Change listing data

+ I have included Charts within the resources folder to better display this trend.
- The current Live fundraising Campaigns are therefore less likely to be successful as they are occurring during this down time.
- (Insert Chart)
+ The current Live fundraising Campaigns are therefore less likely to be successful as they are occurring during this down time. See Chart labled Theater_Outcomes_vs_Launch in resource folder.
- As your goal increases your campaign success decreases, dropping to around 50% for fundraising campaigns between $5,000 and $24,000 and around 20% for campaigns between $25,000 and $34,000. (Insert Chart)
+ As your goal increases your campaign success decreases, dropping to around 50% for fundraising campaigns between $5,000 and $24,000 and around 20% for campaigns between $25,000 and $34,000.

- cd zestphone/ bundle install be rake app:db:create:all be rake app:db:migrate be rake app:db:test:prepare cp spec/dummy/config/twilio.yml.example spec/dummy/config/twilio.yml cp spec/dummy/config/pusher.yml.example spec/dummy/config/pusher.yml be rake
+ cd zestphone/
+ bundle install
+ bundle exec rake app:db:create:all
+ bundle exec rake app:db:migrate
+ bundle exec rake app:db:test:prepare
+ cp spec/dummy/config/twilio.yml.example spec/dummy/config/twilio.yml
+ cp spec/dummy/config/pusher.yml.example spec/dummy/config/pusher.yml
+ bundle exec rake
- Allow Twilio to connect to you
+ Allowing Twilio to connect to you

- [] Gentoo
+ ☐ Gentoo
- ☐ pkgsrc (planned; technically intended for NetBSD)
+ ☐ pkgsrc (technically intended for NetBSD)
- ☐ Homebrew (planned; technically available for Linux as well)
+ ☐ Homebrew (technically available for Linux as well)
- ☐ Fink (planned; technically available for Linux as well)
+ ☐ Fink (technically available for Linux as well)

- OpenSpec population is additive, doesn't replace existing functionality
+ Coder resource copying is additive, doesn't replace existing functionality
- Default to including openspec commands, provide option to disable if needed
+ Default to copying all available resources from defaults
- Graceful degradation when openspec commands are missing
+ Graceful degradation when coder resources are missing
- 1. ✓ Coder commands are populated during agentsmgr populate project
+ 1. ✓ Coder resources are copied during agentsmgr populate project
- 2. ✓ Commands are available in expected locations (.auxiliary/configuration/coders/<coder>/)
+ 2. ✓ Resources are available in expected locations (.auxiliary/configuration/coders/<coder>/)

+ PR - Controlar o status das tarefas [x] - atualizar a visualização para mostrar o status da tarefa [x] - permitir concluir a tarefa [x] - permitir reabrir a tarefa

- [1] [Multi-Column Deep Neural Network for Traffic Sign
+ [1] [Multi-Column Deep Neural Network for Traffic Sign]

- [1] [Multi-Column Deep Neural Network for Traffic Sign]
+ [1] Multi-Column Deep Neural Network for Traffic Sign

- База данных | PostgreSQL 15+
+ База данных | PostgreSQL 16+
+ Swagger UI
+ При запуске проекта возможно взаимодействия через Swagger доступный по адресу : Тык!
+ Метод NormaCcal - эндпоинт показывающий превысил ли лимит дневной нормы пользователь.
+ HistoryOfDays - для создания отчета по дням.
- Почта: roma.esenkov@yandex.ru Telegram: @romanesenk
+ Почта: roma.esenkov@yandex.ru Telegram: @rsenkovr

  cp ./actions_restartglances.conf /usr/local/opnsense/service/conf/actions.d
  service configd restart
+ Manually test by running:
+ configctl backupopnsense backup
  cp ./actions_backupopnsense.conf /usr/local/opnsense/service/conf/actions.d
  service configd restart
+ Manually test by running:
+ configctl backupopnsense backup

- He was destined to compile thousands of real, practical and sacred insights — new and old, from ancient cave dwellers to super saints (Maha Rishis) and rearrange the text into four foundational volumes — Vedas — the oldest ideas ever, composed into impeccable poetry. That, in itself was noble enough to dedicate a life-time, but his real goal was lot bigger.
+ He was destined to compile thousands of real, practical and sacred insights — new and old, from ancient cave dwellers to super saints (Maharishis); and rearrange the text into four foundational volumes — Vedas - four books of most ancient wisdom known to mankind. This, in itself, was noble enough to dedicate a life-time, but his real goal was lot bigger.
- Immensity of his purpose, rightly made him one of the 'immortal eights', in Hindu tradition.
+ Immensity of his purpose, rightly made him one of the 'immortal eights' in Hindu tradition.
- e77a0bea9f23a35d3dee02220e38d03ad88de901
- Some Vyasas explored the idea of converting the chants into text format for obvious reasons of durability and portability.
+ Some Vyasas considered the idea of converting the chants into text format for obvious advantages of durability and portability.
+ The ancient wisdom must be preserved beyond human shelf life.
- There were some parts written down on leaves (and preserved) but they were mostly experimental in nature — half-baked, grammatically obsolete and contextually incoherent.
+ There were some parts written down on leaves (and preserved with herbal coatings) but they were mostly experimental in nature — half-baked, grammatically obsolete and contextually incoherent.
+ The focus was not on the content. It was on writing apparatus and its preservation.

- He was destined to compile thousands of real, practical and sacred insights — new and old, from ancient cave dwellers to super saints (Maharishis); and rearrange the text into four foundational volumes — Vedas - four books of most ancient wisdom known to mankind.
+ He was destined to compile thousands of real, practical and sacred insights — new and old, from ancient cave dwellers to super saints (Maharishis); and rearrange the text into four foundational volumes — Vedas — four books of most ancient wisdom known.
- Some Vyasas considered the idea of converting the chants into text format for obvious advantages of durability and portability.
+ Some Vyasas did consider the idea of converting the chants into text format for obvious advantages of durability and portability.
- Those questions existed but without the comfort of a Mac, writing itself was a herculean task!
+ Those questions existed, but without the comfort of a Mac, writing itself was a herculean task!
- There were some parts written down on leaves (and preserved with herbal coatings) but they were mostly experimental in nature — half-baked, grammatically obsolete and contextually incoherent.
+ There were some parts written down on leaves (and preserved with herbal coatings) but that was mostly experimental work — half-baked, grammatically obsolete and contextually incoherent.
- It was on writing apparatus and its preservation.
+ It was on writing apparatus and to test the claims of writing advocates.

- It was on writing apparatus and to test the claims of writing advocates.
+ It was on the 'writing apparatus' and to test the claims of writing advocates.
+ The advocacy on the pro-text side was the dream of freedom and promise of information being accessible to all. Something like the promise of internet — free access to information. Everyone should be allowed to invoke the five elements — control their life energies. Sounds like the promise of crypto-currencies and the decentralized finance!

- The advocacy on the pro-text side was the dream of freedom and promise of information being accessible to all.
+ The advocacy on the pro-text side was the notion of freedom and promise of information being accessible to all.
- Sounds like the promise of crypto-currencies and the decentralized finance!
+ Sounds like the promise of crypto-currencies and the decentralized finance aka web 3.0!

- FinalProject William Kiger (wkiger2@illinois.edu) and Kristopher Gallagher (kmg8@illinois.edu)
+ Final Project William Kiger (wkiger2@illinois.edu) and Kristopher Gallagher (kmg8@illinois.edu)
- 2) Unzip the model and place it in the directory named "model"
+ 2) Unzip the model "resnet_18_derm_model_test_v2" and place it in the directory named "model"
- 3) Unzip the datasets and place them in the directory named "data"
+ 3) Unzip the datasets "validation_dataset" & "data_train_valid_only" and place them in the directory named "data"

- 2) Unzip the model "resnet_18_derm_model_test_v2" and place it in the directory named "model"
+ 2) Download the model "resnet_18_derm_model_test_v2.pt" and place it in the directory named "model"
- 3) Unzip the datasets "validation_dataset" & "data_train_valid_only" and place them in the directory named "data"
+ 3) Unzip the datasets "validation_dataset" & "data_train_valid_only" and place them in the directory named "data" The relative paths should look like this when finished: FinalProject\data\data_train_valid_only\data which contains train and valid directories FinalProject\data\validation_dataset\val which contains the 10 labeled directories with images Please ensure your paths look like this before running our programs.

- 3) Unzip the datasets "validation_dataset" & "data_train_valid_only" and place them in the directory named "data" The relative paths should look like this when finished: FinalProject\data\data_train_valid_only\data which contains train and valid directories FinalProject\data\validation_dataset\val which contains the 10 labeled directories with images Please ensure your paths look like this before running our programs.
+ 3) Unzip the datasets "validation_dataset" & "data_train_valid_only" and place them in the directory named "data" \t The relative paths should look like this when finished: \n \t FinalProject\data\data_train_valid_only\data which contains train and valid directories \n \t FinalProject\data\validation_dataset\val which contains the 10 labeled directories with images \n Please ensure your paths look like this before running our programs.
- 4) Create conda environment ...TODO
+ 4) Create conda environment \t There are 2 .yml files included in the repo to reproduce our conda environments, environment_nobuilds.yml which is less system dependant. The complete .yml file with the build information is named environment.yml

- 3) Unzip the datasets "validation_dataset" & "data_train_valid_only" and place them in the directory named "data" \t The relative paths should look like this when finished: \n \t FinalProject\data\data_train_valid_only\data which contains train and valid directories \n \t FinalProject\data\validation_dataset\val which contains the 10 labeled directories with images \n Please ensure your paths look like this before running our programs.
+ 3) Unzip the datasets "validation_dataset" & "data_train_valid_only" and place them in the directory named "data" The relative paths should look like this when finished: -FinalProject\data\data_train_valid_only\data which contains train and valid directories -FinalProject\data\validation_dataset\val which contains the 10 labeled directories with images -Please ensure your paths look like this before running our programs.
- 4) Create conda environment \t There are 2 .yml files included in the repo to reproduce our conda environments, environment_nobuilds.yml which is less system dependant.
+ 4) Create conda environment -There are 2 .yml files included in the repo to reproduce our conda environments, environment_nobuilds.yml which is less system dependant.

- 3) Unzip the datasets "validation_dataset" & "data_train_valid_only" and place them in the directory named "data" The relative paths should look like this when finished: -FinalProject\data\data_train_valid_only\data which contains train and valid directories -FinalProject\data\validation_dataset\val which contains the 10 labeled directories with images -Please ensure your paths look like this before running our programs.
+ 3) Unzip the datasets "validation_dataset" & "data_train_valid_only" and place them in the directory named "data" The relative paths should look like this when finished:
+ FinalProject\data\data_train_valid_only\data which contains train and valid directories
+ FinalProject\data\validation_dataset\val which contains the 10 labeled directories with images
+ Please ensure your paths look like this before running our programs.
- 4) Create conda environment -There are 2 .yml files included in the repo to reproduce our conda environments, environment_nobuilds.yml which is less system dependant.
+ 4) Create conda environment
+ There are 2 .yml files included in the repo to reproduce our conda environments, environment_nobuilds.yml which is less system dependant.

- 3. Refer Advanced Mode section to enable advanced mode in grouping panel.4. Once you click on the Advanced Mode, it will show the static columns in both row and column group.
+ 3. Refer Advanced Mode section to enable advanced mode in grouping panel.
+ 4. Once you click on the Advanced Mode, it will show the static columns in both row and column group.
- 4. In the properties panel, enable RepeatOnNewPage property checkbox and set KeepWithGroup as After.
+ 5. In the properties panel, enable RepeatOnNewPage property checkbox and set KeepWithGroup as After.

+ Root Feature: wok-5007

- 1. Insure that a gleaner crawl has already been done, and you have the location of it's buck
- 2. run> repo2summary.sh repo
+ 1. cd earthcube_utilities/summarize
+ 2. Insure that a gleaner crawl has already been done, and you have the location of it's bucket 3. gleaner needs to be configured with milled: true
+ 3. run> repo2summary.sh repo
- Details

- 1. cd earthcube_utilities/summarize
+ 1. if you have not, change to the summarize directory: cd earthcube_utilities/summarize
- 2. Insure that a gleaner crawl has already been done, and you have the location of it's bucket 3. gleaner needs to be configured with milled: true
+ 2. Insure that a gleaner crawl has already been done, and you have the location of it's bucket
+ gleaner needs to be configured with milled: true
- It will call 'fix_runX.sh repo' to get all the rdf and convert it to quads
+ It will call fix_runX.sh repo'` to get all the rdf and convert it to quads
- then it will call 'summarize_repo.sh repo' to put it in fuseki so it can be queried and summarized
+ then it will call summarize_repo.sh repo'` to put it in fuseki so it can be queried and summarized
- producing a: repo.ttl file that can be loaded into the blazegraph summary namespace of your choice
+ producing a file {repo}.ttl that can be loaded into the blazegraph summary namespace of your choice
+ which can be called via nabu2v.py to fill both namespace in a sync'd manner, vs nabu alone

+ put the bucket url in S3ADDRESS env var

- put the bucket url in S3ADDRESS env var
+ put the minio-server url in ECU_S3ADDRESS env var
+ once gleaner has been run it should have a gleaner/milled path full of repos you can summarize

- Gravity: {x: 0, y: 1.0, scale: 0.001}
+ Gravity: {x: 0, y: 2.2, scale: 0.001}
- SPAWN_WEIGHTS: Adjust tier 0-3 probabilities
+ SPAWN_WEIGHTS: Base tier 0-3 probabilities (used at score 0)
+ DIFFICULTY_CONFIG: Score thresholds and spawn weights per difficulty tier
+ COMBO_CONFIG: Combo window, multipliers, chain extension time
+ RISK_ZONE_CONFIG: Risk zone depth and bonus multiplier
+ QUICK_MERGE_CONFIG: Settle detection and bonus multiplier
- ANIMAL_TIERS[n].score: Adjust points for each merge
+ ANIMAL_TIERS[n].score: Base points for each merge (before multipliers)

▶ _What you should do_
Every line above from the line with "- SPAWN_WEIGHTS: Adjust" to the line with "detection and bonus multiplier" is wanted, ends included; write them out exactly and add no other line.

▶ _Result of this task_
- SPAWN_WEIGHTS: Adjust tier 0-3 probabilities
+ SPAWN_WEIGHTS: Base tier 0-3 probabilities (used at score 0)
+ DIFFICULTY_CONFIG: Score thresholds and spawn weights per difficulty tier
+ COMBO_CONFIG: Combo window, multipliers, chain extension time
+ RISK_ZONE_CONFIG: Risk zone depth and bonus multiplier
+ QUICK_MERGE_CONFIG: Settle detection and bonus multiplier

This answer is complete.